For more technical details Google released a white paper called BERT: Pre-training of Deep Bidirectional Transformers for Language Understanding.

Examining Smartphone Environmental Impact

Researchers from McMaster University set out to examine smartphone environmental impact. Their study shows that buying a new phone consumes as much energy as using a phone for ten years.

Smartphones are particularly insidious for a few reasons. With a two-year average life cycle, they’re more or less disposable. The problem is that building a new smartphone–and specifically, mining the rare materials inside them–represents 85% to 95% of the device’s total CO2 emissions for two years. That means buying one new phone takes as much energy as recharging and operating a smartphone for an entire decade.

Here's The Only iPad Pro Review You'll Need

Rene Ritchie’s iPad Pro review is the only one you’ll need. 90% of these reviews are written by jaded tech reporters who can’t get over the “But can it replace a computer?” question, to which most of them shout an indignant “NO!”

I like Rene’s writing because in my opinion he seems to write from the perspective of the average, everyday consumer. Whereas many tech reporters write things from their own point of view, which may not reflect their audience. His iPad Pro review has useful information, and I definitely recommend it.

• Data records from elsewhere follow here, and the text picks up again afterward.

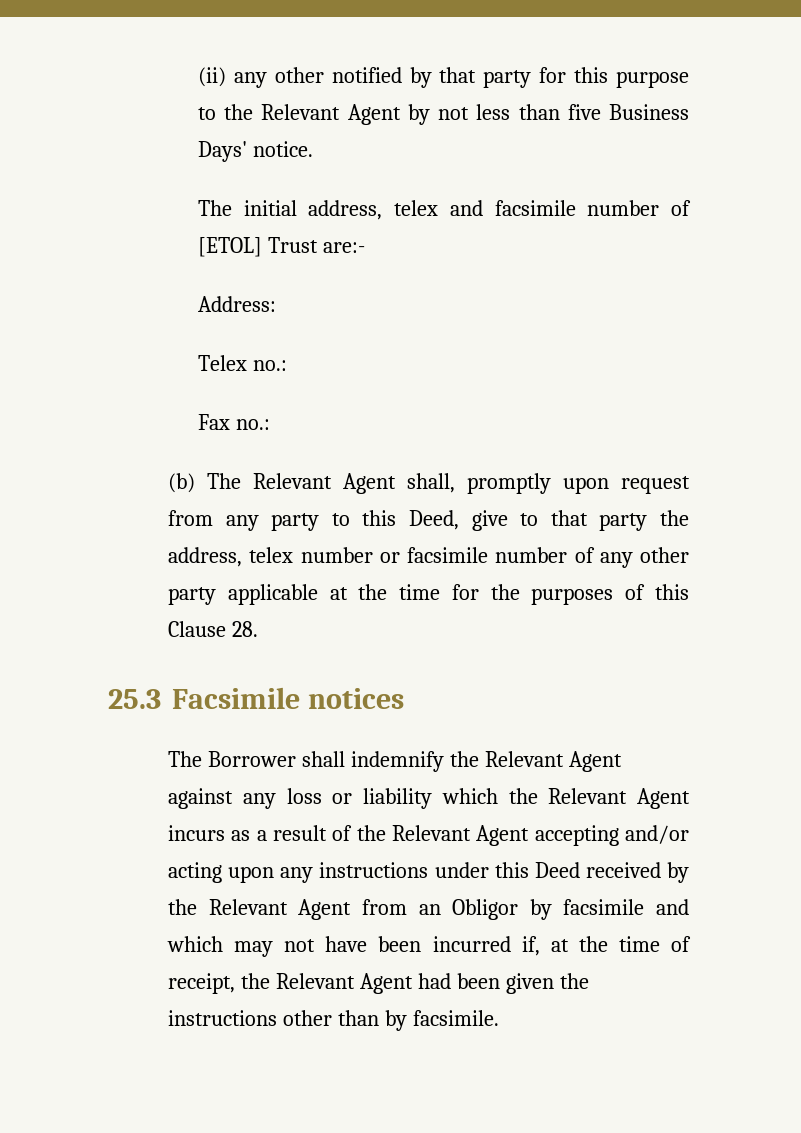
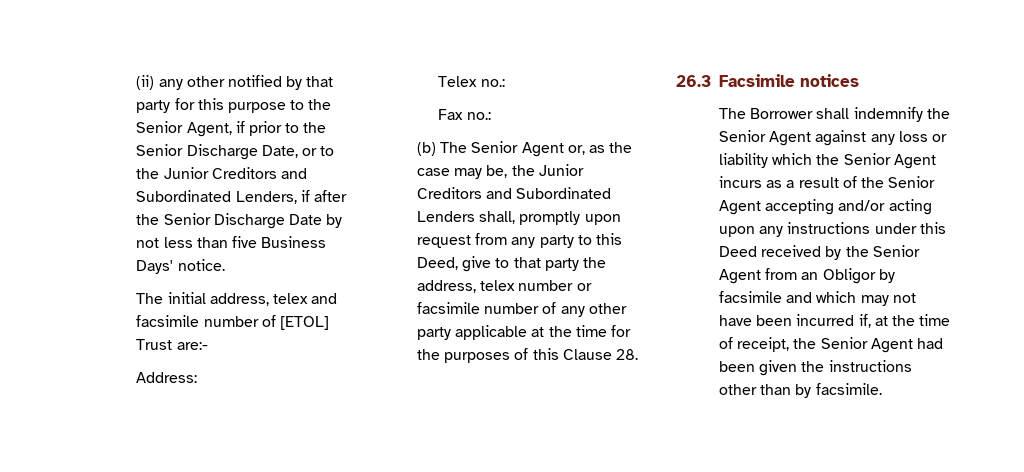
- (ii) any other notified by that party for this purpose to the Relevant Agent by not less than five Business Days' notice.
+ (ii) any other notified by that party for this purpose to the Senior Agent, if prior to the Senior Discharge Date, or to the Junior Creditors and Subordinated Lenders, if after the Senior Discharge Date by not less than five Business Days' notice.
- (b) The Relevant Agent shall, promptly upon request from any party to this Deed, give to that party the address, telex number or facsimile number of any other party applicable at the time for the purposes of this Clause 28.
+ (b) The Senior Agent or, as the case may be, the Junior Creditors and Subordinated Lenders shall, promptly upon request from any party to this Deed, give to that party the address, telex number or facsimile number of any other party applicable at the time for the purposes of this Clause 28.
- 25.3 Facsimile notices
+ 26.3 Facsimile notices
- The Borrower shall indemnify the Relevant Agent against any loss or liability which the Relevant Agent incurs as a result of the Relevant Agent accepting and/or acting upon any instructions under this Deed received by the Relevant Agent from an Obligor by facsimile and which may not have been incurred if, at the time of receipt, the Relevant Agent had been given the instructions other than by facsimile.
+ The Borrower shall indemnify the Senior Agent against any loss or liability which the Senior Agent incurs as a result of the Senior Agent accepting and/or acting upon any instructions under this Deed received by the Senior Agent from an Obligor by facsimile and which may not have been incurred if, at the time of receipt, the Senior Agent had been given the instructions other than by facsimile.

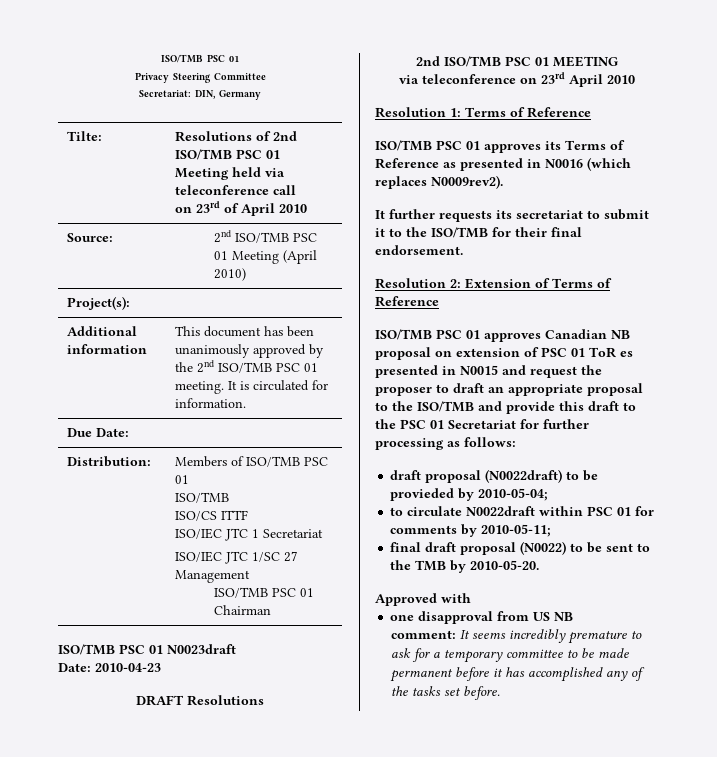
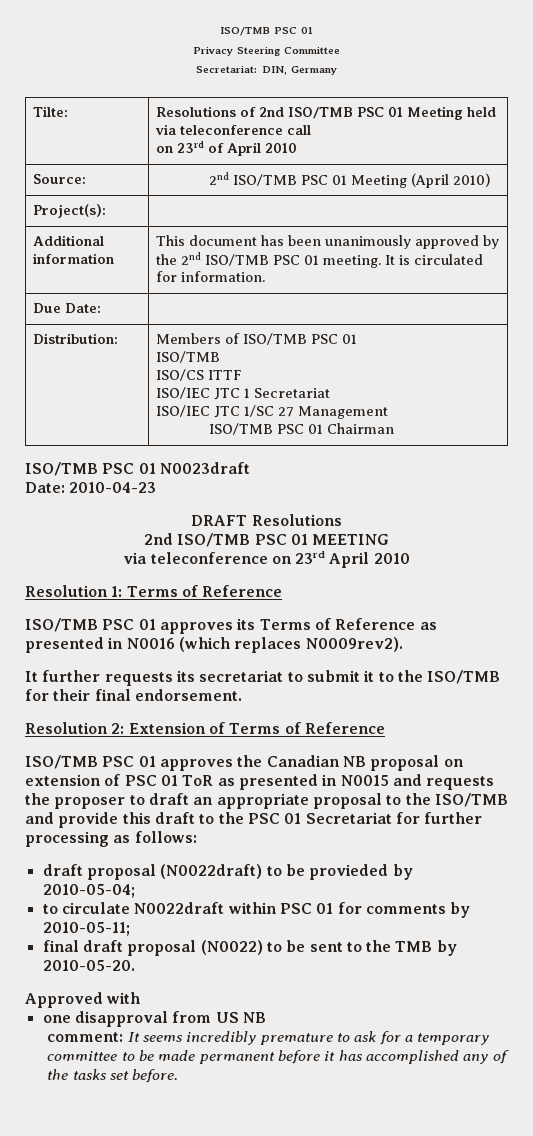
- ISO/TMB PSC 01 approves Canadian NB proposal on extension of PSC 01 ToR es presented in N0015 and request the proposer to draft an appropriate proposal to the ISO/TMB and provide this draft to the PSC 01 Secretariat for further processing as follows:
+ ISO/TMB PSC 01 approves the Canadian NB proposal on extension of PSC 01 ToR as presented in N0015 and requests the proposer to draft an appropriate proposal to the ISO/TMB and provide this draft to the PSC 01 Secretariat for further processing as follows:

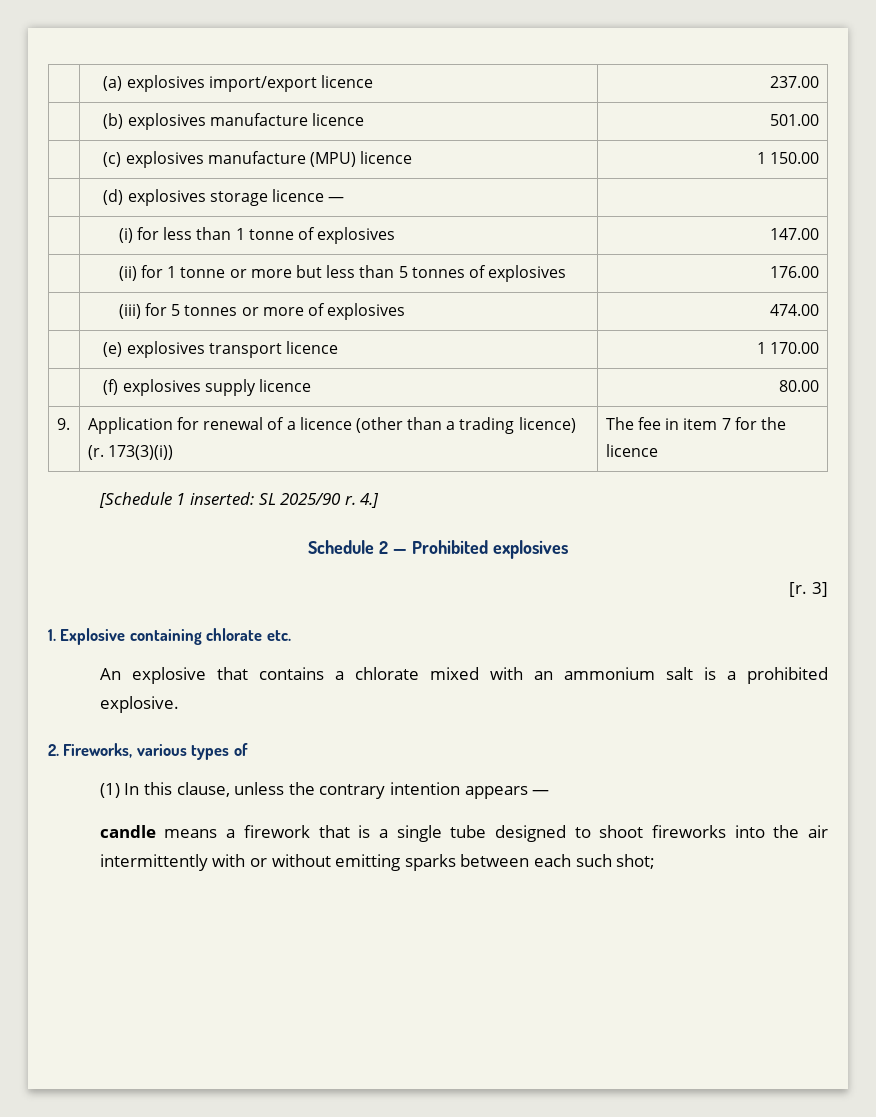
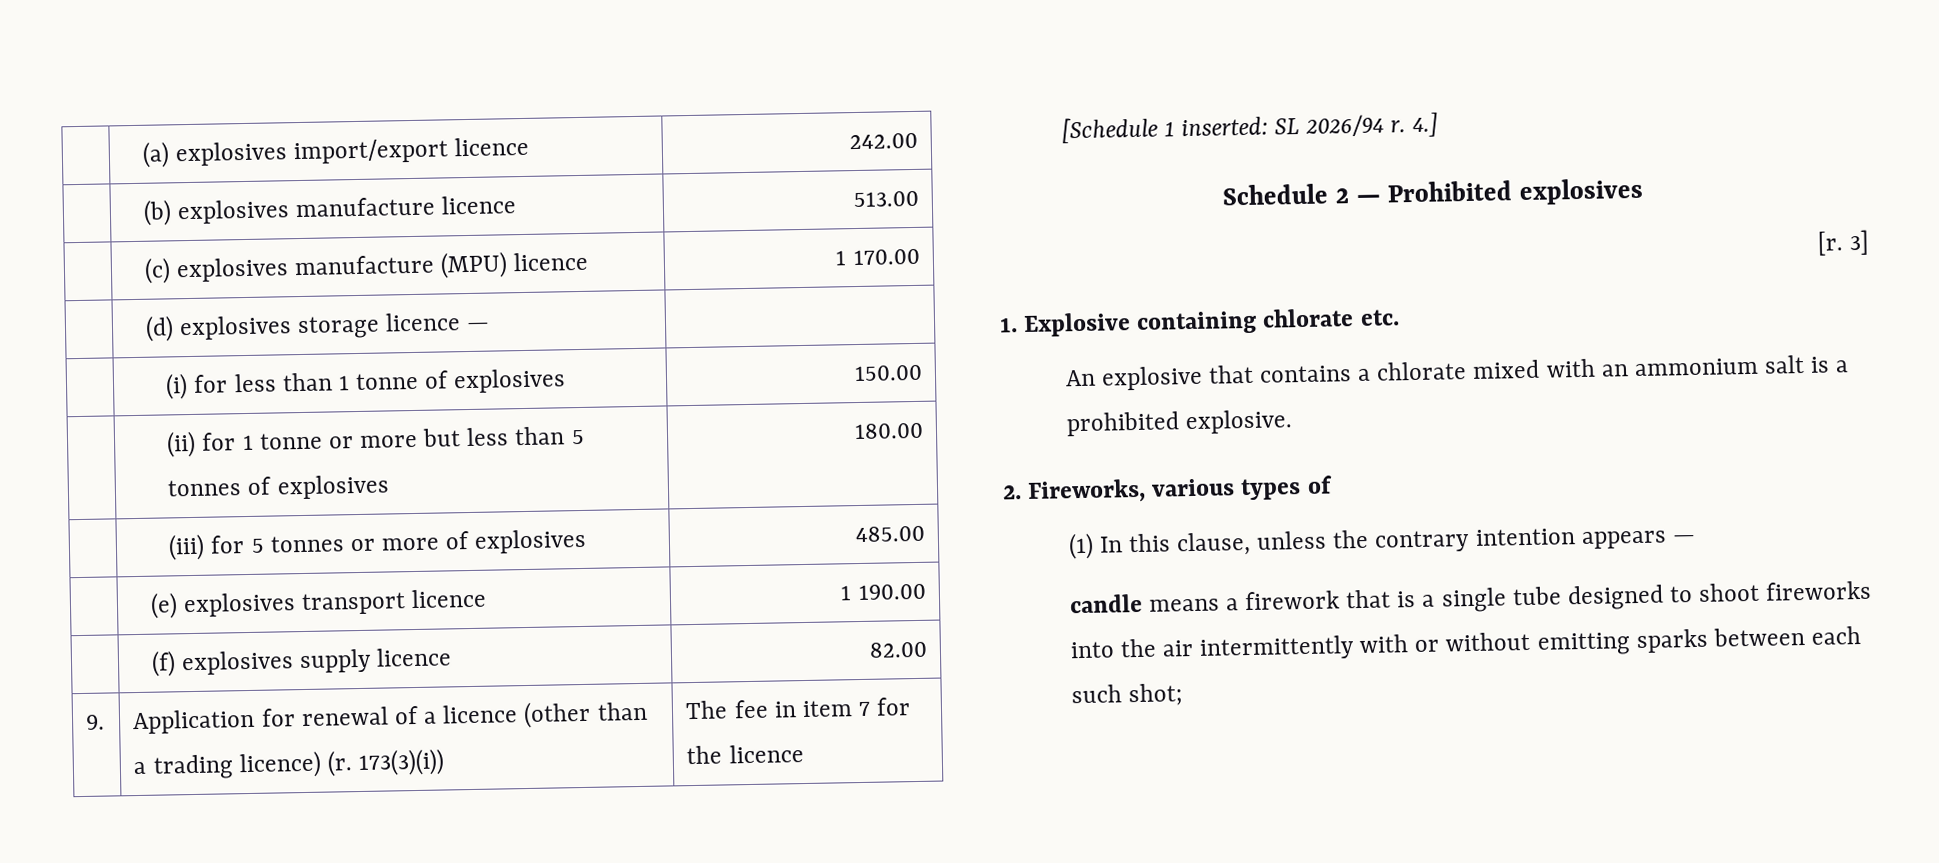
- | (a) explosives import/export licence | 237.00
+ | (a) explosives import/export licence | 242.00
- | (b) explosives manufacture licence | 501.00
+ | (b) explosives manufacture licence | 513.00
- | (c) explosives manufacture (MPU) licence | 1 150.00
+ | (c) explosives manufacture (MPU) licence | 1 170.00
- | (i) for less than 1 tonne of explosives | 147.00
+ | (i) for less than 1 tonne of explosives | 150.00
- | (ii) for 1 tonne or more but less than 5 tonnes of explosives | 176.00
+ | (ii) for 1 tonne or more but less than 5 tonnes of explosives | 180.00
- | (iii) for 5 tonnes or more of explosives | 474.00
+ | (iii) for 5 tonnes or more of explosives | 485.00
- | (e) explosives transport licence | 1 170.00
+ | (e) explosives transport licence | 1 190.00
- | (f) explosives supply licence | 80.00
+ | (f) explosives supply licence | 82.00
- [Schedule 1 inserted: SL 2025/90 r.
+ [Schedule 1 inserted: SL 2026/94 r.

Inside Look at MacStadium's Mac Mini Server Farm

Remember at Apple’s keynote where we saw that a company had created a Mac mini server farm? That was MacStadium, and YouTuber Snazzy Labs visited the place. Besides Mac Minis, the company also has racks of the 2013 Mac Pro, and MacStadium recently added some iMac Pros. Since there aren’t a lot of companies doing this, MacStadium had to build custom server racks to house the minis. The company uses VM software in order to avoid needing expensive internal storage. The Mac Pros have had their internal storage removed entirely, and the minis boot off of the Mac Pros to create a giant external storage enclosure. The video is a fascinating glimpse into MacStadium, which is a company that provides the server farm as an “infrastructure-as-a-service.”